2017年11月17日金曜日

楓変わり木鑑賞

我が盆栽フリースクールの最年長のツカさんが、骨格の素材段階に手に入れて、8~9年作り込んだ楓の変わり木です。現在は故あって盆栽屋,comの棚に鎮座しているのですが、落葉時期でもあるので木姿をじっくりと眺めてみよう。

ちなみにこの楓の樹高は意外に小さくて、30㎝を軽く下回って28㎝くらいです。ご覧のように差し枝が暴れたような変形の構図なので姿が大きく見えるのでしょうね。


今年の秋は長雨のためあまり鮮やかな紅葉というわけにはいかなかったですね。ただこの画像からはこの楓の葉性(はしょう)と枝性(えだしょう)が細かく、優れた性質であることがお分かりいただけると思います。

松粕であれ雑木であれ作り込んでいくうちに、持って生まれた優れた素質には適わない、そんな思いをすることがよくありますが、とにかくそんな美点は何よりも大切にしたいものです。


きれいにすべての葉を刈ってみました。今年この楓にたいしてツカさんは、2回以上の葉刈り作業を施しているはずです。その事実はご本人から聞かなくともこうしてほぐれた枝先を見れば瞭然ですね。

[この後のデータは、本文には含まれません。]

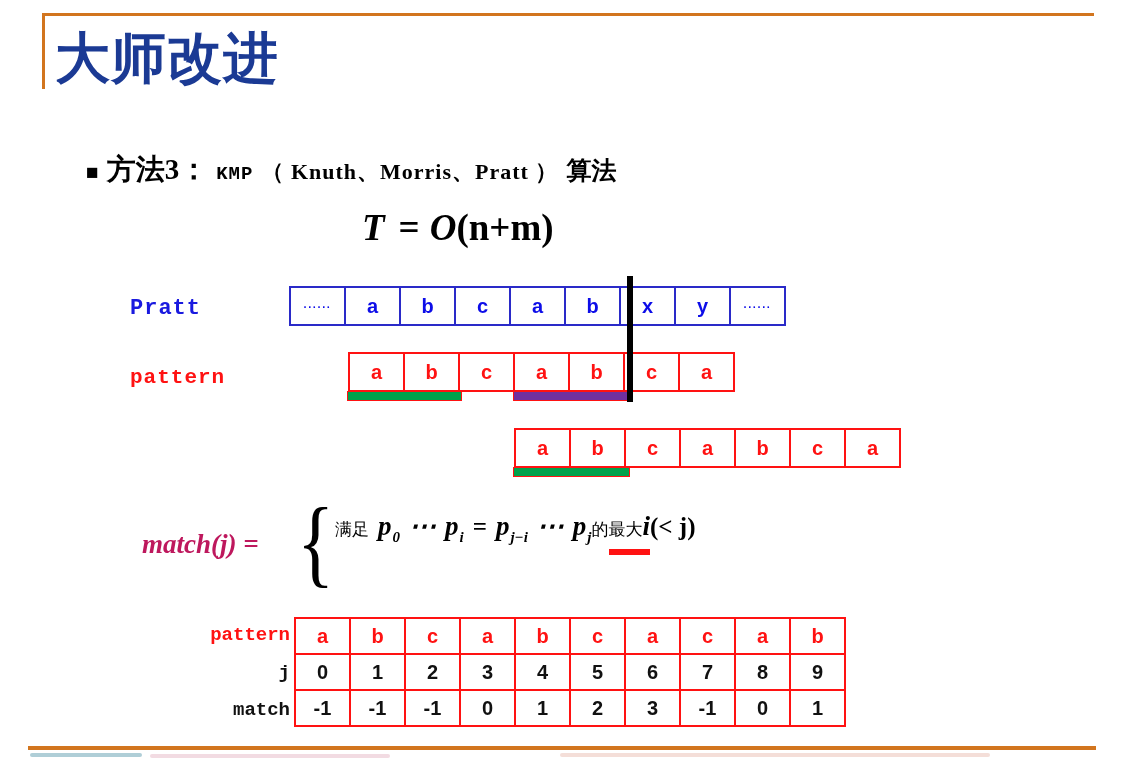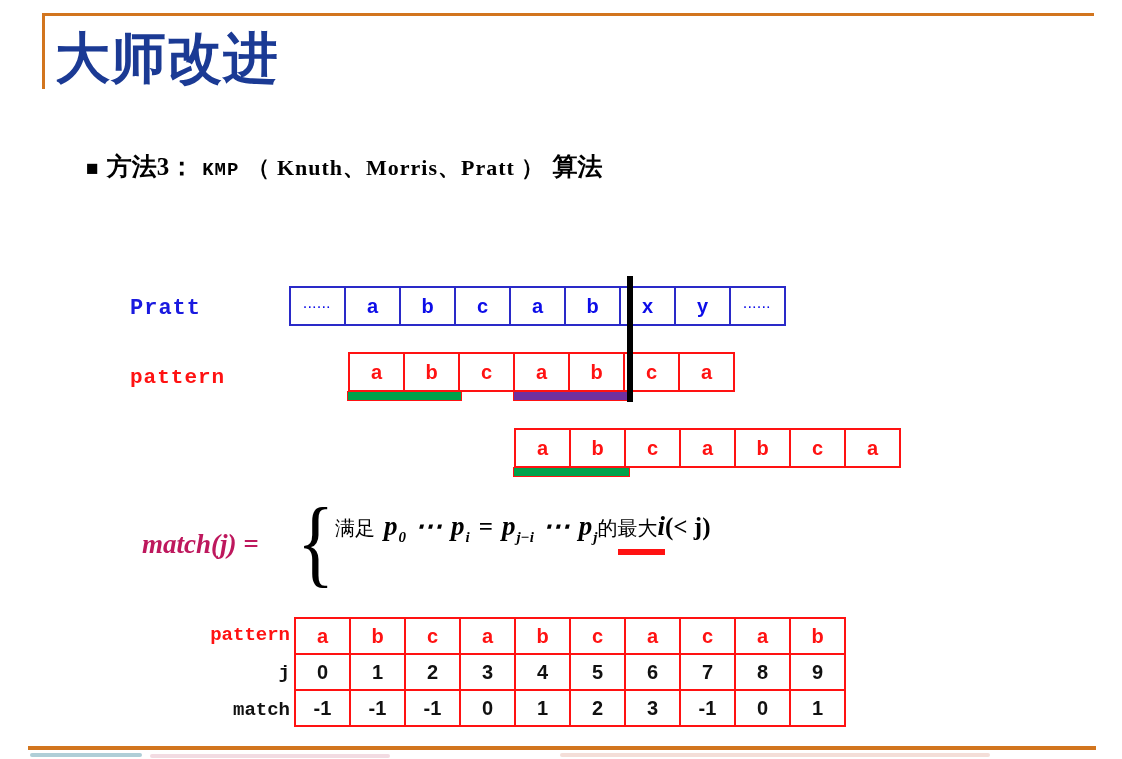"方法3：" .bprefix { font-size: 25px -> 29px }
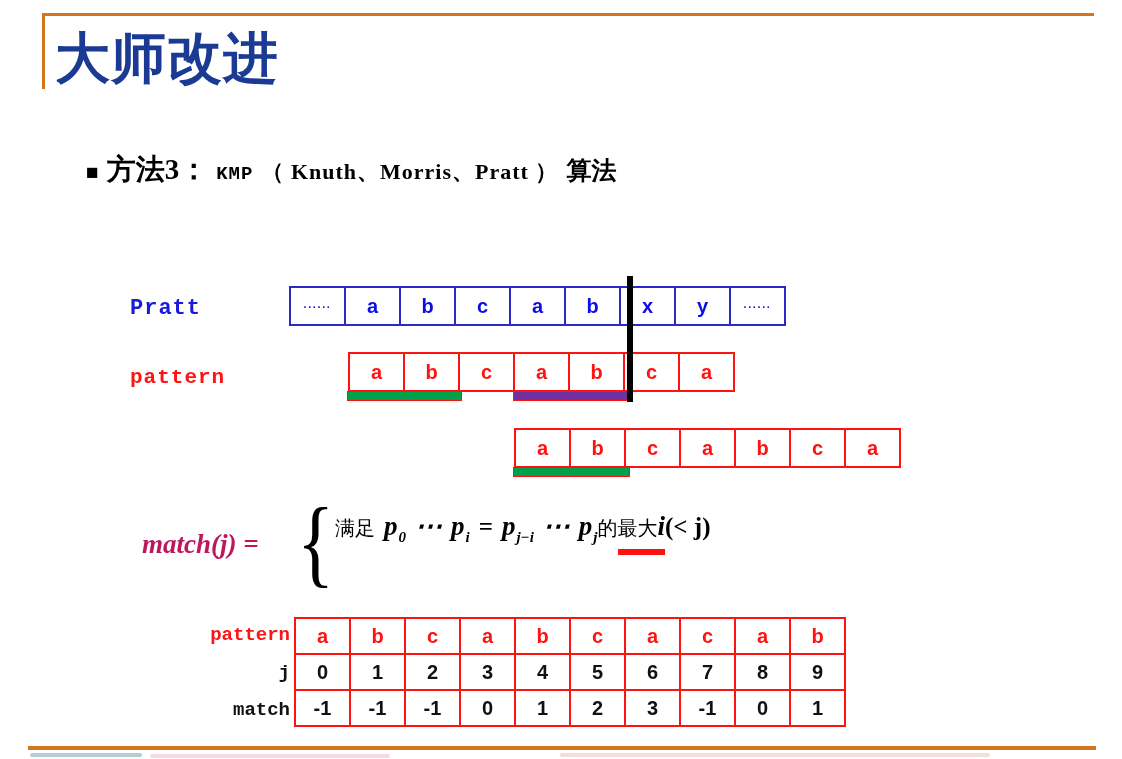"T = O(n+m)" div.complexity { html: none -> <div> <span>T</span><span>=</span><span>O</span><span>(n+m)</span> </div> }
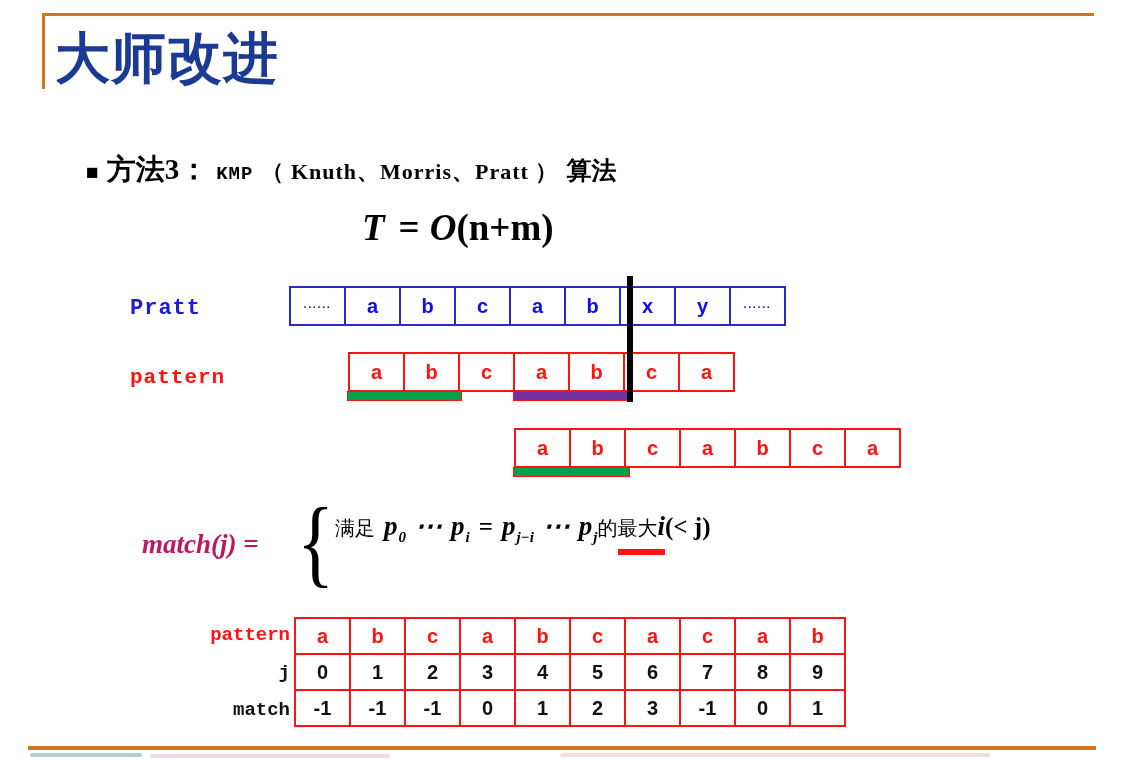"满足" .zh { font-size: 20px -> 17px }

ところで、いかがですか、このおもしろい変わり木樹形は?

幹筋は本格的な模様木風ですが、左の足元からそう遠くない位置に2本の枝があって、それがまず第一の個性ですね。そして上の右側の最大の利き枝は横へ伸びるのではなく、途中から隣の幹筋と並んでもう一つの樹冠を形成しています。局限すると、見たこともないような原始的で奔放な姿ですね。

これが雑記でなく松柏であれば、まさしく、双頭の龍のような構図とも例えられるでしょうね。いずれにしても躍動的な力にあふれた構図です。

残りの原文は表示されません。